## Exercise objective
Look through the material that follows and show every line with the string "Cart".

## Information provided
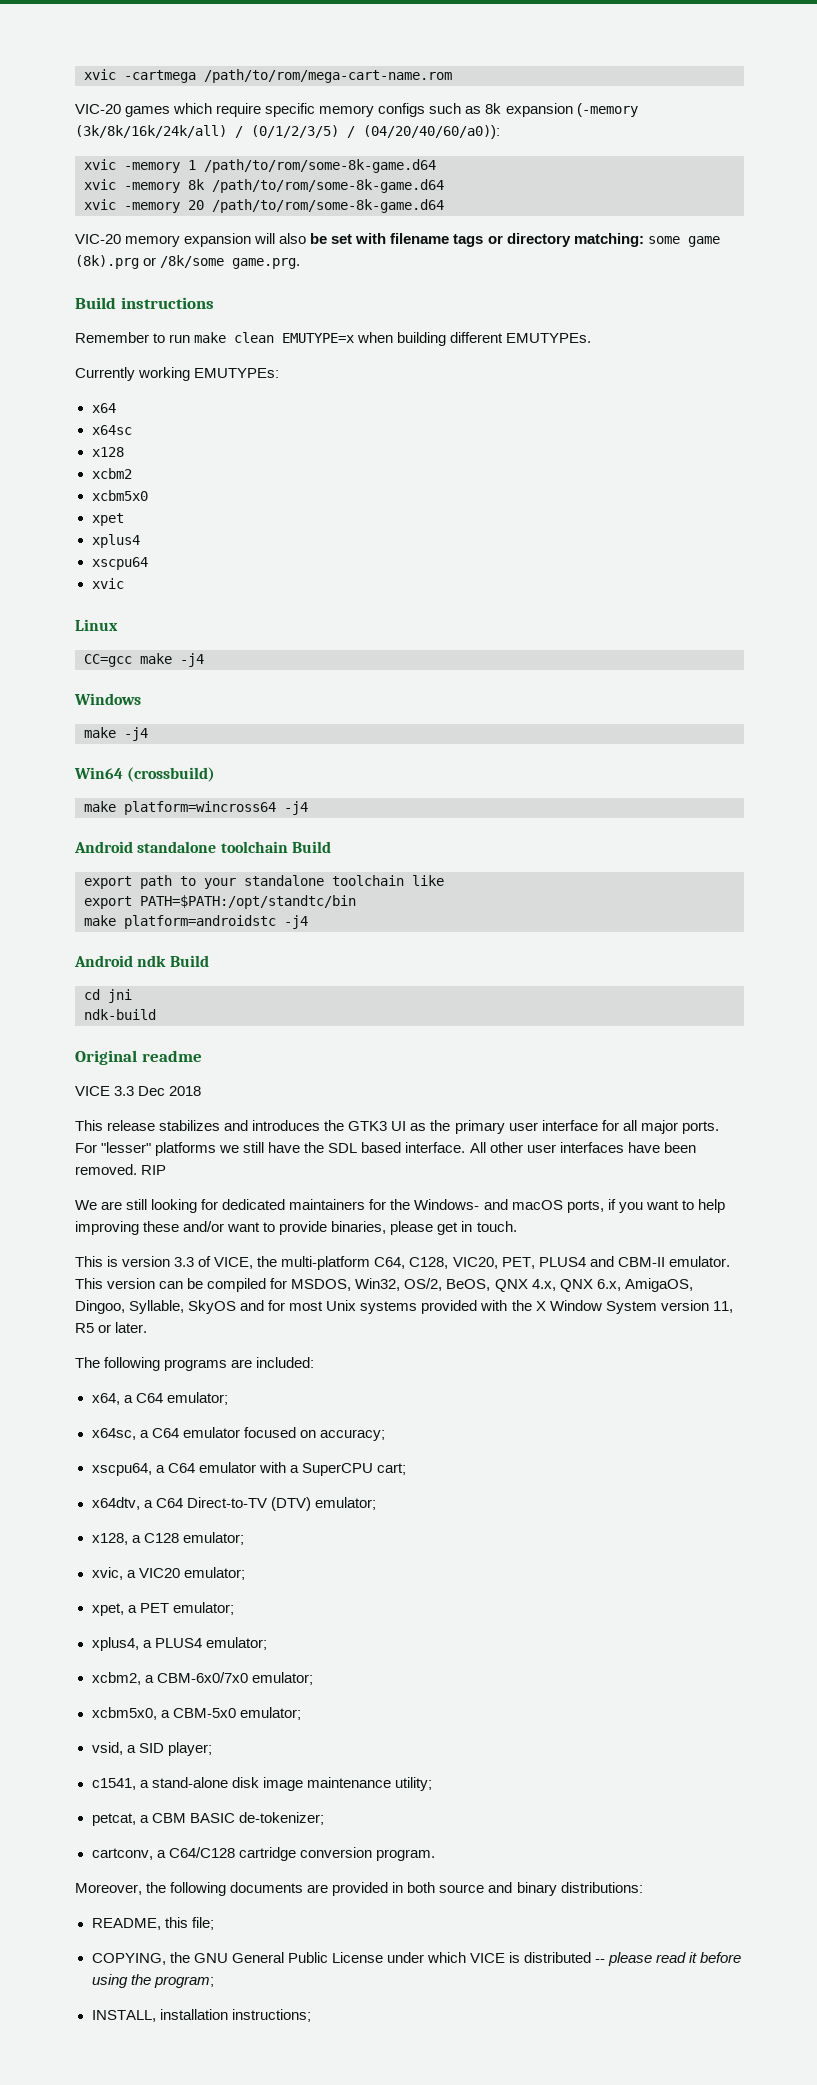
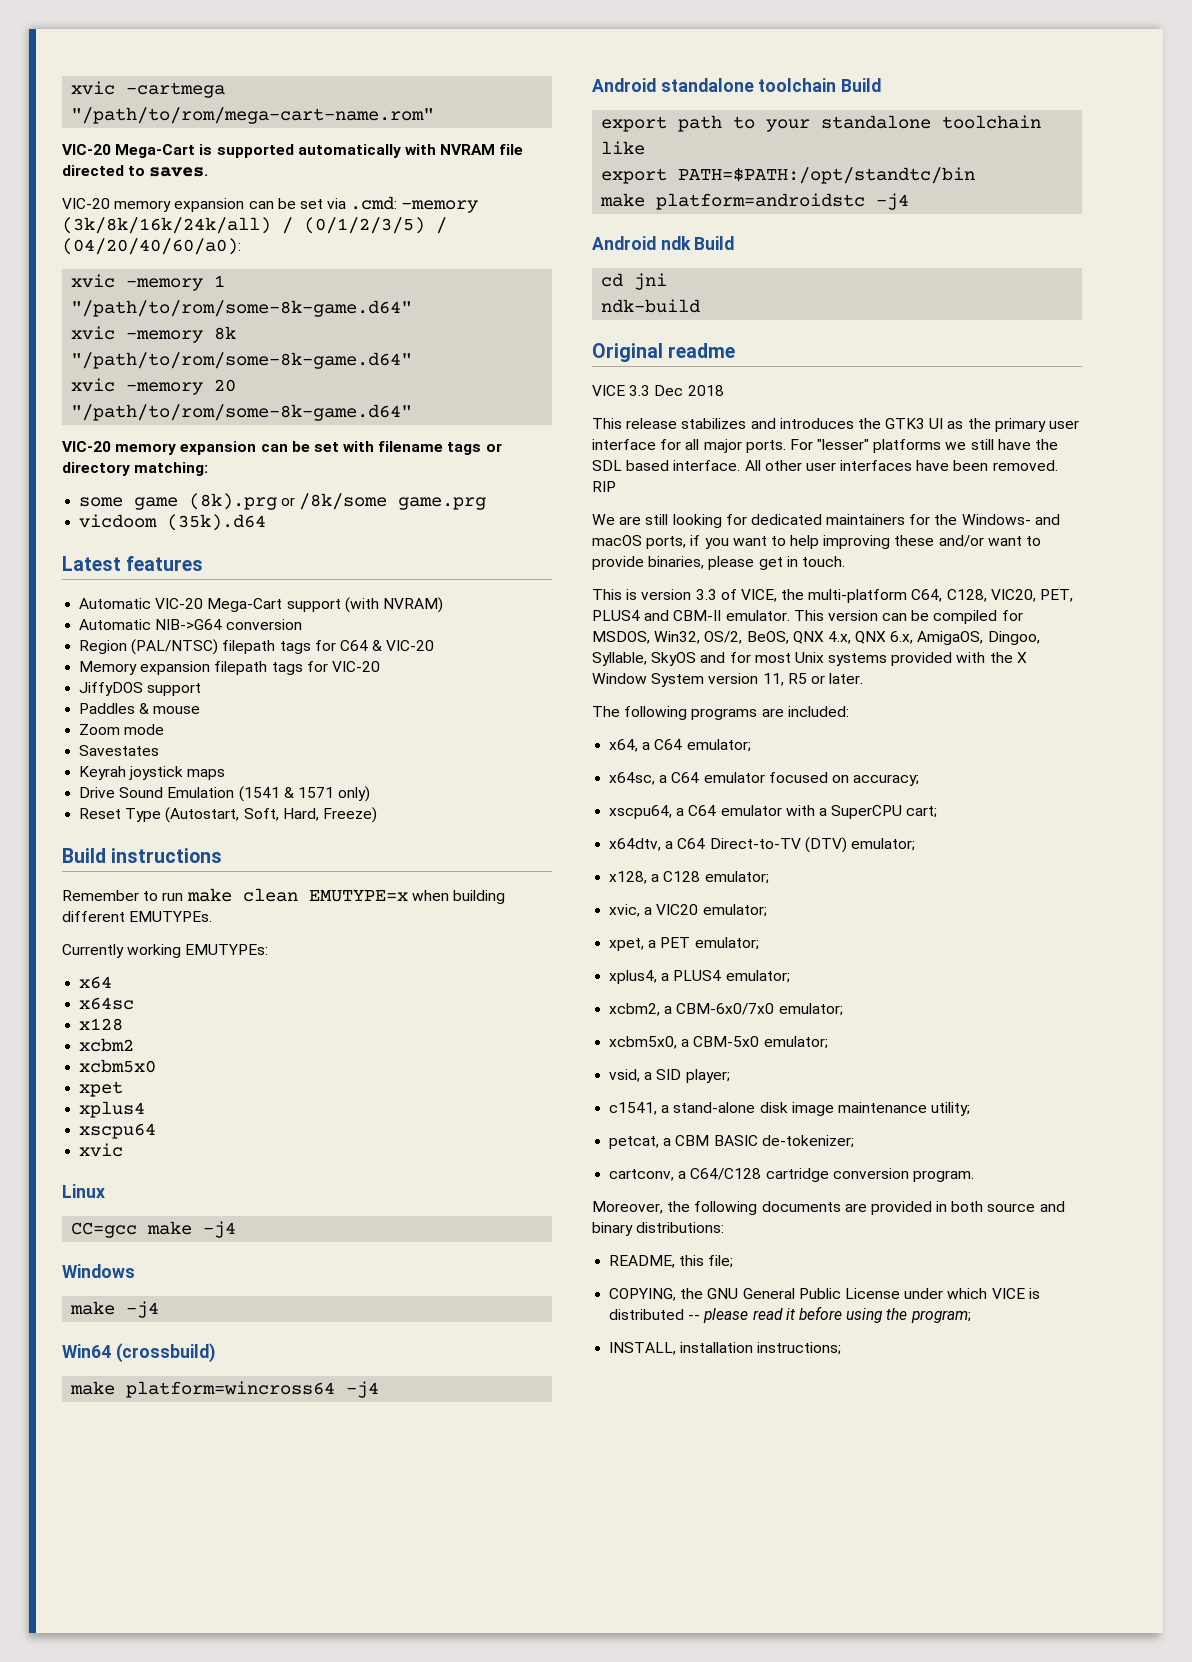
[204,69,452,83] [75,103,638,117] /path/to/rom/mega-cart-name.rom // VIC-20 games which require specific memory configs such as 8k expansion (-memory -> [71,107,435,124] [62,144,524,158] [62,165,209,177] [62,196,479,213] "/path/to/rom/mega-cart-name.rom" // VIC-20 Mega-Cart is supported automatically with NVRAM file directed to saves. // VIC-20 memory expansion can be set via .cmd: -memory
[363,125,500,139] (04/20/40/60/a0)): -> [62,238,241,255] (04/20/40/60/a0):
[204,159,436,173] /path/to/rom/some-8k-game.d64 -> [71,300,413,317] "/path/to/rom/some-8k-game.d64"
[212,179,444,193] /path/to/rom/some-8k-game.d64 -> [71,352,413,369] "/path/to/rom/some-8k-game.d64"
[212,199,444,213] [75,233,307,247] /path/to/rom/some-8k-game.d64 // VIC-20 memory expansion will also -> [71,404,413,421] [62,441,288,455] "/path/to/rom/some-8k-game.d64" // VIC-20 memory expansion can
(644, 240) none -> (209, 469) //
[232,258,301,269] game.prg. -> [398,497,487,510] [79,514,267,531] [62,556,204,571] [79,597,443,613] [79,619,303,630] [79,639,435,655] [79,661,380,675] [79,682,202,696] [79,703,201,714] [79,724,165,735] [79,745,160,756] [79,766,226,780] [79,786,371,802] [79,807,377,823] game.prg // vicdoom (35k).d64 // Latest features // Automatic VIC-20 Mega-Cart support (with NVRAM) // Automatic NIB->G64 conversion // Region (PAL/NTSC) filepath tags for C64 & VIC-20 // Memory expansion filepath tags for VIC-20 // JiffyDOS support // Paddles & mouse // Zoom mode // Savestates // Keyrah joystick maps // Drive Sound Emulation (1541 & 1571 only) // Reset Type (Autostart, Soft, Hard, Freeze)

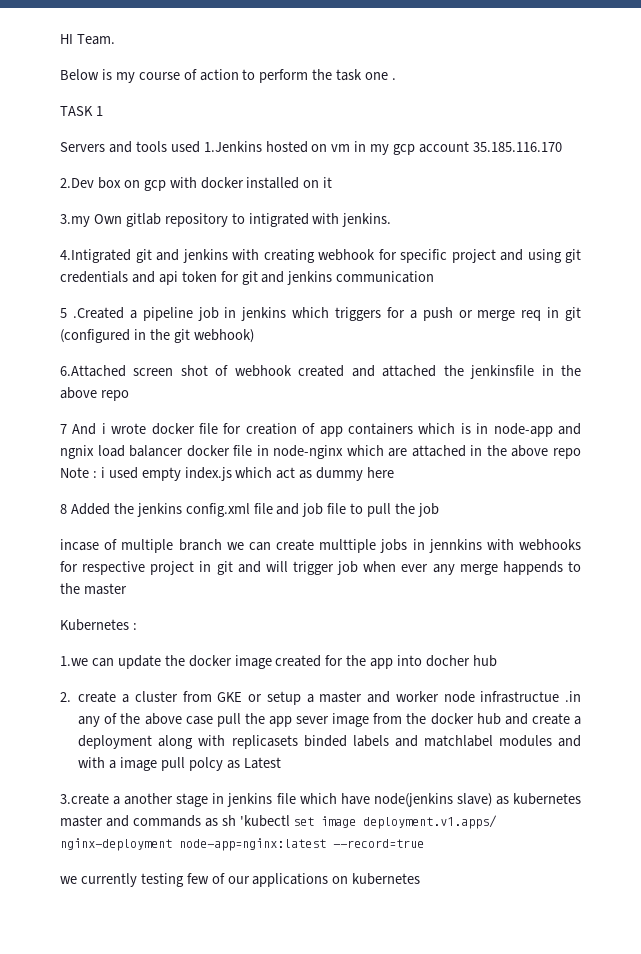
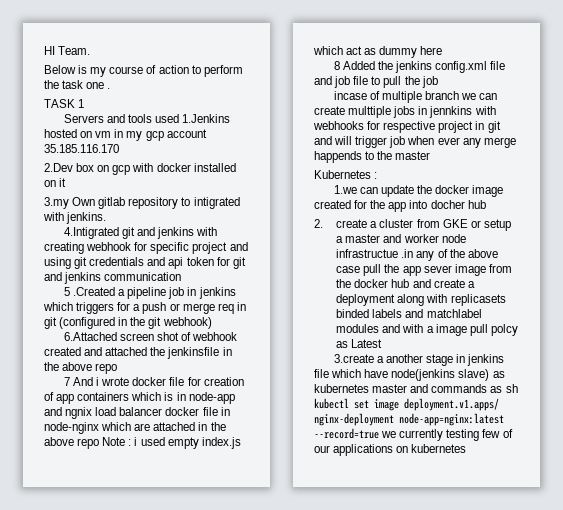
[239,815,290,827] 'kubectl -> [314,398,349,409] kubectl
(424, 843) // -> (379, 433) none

## Solution for this problem
[204,69,452,83] [75,103,638,117] /path/to/rom/mega-cart-name.rom // VIC-20 games which require specific memory configs such as 8k expansion (-memory -> [71,107,435,124] [62,144,524,158] [62,165,209,177] [62,196,479,213] "/path/to/rom/mega-cart-name.rom" // VIC-20 Mega-Cart is supported automatically with NVRAM file directed to saves. // VIC-20 memory expansion can be set via .cmd: -memory
[232,258,301,269] game.prg. -> [398,497,487,510] [79,514,267,531] [62,556,204,571] [79,597,443,613] [79,619,303,630] [79,639,435,655] [79,661,380,675] [79,682,202,696] [79,703,201,714] [79,724,165,735] [79,745,160,756] [79,766,226,780] [79,786,371,802] [79,807,377,823] game.prg // vicdoom (35k).d64 // Latest features // Automatic VIC-20 Mega-Cart support (with NVRAM) // Automatic NIB->G64 conversion // Region (PAL/NTSC) filepath tags for C64 & VIC-20 // Memory expansion filepath tags for VIC-20 // JiffyDOS support // Paddles & mouse // Zoom mode // Savestates // Keyrah joystick maps // Drive Sound Emulation (1541 & 1571 only) // Reset Type (Autostart, Soft, Hard, Freeze)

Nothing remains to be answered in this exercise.